Forest-Scale Phenotyping: Productivity Characterisation Through Machine Learning

Front Plant Sci. 2020 Mar 6:11:99. doi: 10.3389/fpls.2020.00099. eCollection 2020.

Abstract

Advances in remote sensing combined with the emergence of sophisticated methods for large-scale data analytics from the field of data science provide new methods to model complex interactions in biological systems. Using a data-driven philosophy, insights from experts are used to corroborate the results generated through analytical models instead of leading the model design. Following such an approach, this study outlines the development and implementation of a whole-of-forest phenotyping system that incorporates spatial estimates of productivity across a large plantation forest. In large-scale plantation forestry, improving the productivity and consistency of future forests is an important but challenging goal due to the multiple interactions between biotic and abiotic factors, the long breeding cycle, and the high variability of growing conditions.

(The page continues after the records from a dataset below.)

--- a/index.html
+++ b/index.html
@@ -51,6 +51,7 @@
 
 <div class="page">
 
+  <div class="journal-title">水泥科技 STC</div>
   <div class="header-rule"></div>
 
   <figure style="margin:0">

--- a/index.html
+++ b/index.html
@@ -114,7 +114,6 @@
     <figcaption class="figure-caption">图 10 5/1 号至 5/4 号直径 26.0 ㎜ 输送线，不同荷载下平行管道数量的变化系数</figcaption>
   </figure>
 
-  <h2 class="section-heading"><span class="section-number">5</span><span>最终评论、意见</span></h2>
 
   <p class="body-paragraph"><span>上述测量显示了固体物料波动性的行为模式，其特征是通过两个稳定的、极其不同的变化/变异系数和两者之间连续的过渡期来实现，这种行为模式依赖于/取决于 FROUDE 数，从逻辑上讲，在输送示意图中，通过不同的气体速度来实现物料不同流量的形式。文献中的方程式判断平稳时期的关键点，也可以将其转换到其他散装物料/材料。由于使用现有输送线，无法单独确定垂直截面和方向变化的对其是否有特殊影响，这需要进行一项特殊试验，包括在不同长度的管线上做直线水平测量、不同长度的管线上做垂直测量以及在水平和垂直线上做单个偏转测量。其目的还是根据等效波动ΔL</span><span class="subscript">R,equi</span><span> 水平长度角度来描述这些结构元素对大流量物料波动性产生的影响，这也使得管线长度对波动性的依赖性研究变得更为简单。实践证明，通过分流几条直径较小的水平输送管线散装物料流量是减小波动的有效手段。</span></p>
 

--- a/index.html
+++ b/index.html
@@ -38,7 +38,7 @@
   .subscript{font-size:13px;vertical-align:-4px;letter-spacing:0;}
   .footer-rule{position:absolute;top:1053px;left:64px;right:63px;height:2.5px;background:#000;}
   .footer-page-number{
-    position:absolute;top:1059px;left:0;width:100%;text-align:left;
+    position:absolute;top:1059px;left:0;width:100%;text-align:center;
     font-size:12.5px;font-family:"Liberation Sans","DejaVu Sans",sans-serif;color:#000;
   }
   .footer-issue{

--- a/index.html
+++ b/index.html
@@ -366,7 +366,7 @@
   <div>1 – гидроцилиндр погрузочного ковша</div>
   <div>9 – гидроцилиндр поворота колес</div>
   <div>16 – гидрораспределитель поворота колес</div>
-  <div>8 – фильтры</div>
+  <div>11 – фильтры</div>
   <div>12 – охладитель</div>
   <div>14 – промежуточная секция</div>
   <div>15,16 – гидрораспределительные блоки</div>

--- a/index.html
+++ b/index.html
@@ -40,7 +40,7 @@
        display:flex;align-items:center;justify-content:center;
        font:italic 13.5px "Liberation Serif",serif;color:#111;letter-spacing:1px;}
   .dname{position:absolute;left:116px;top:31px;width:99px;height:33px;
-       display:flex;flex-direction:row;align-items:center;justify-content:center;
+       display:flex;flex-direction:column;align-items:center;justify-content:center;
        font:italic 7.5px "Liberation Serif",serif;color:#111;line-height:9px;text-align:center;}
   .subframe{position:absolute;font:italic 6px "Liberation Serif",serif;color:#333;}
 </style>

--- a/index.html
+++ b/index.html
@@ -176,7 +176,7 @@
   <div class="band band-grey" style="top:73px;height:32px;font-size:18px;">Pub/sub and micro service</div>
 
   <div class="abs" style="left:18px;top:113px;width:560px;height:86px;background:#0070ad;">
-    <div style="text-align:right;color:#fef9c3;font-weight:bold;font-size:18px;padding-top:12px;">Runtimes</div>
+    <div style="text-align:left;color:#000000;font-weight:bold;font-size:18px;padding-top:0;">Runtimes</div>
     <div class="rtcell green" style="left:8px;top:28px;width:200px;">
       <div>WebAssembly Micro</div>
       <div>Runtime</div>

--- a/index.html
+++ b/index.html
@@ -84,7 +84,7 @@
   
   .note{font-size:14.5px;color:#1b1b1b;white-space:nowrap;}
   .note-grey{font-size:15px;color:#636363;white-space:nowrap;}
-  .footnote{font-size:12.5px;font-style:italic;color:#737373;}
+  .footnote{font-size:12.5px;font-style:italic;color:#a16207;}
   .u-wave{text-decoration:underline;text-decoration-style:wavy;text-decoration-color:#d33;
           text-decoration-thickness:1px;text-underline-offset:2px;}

Forest phenotypic expression is highly affected by the interaction of environmental conditions and forest management but the understanding of this complex dynamics is incomplete. In this study, we collected an extensive set of 2.7 million observations composed of 62 variables describing climate, forest management, tree genetics, and fine-scale terrain information extracted from environmental surfaces, management records, and remotely sensed data. Using three machine learning methods, we compared models of forest productivity and evaluate the gain and Shapley values for interpreting the influence of categorical variables on the power of these methods to predict forest productivity at a landscape level. The most accurate model identified that the most important drivers of productivity were, in order of importance, genetics, environmental conditions, leaf area index, topology, and soil properties, thus describing the complex interactions of the forest. This approach demonstrates that new methods in remote sensing and data science enable powerful, landscape-level understanding of forest productivity. The phenotyping method developed here can be used to identify superior and inferior genotypes and estimate a productivity index for individual site. This approach can improve tree breeding and deployment of the right genetics to the right site in order to increase the overall productivity across planted forests.

Keywords: GPU-acceleration; LIDAR. forestry; decision trees; gradient boosting; phenotyping.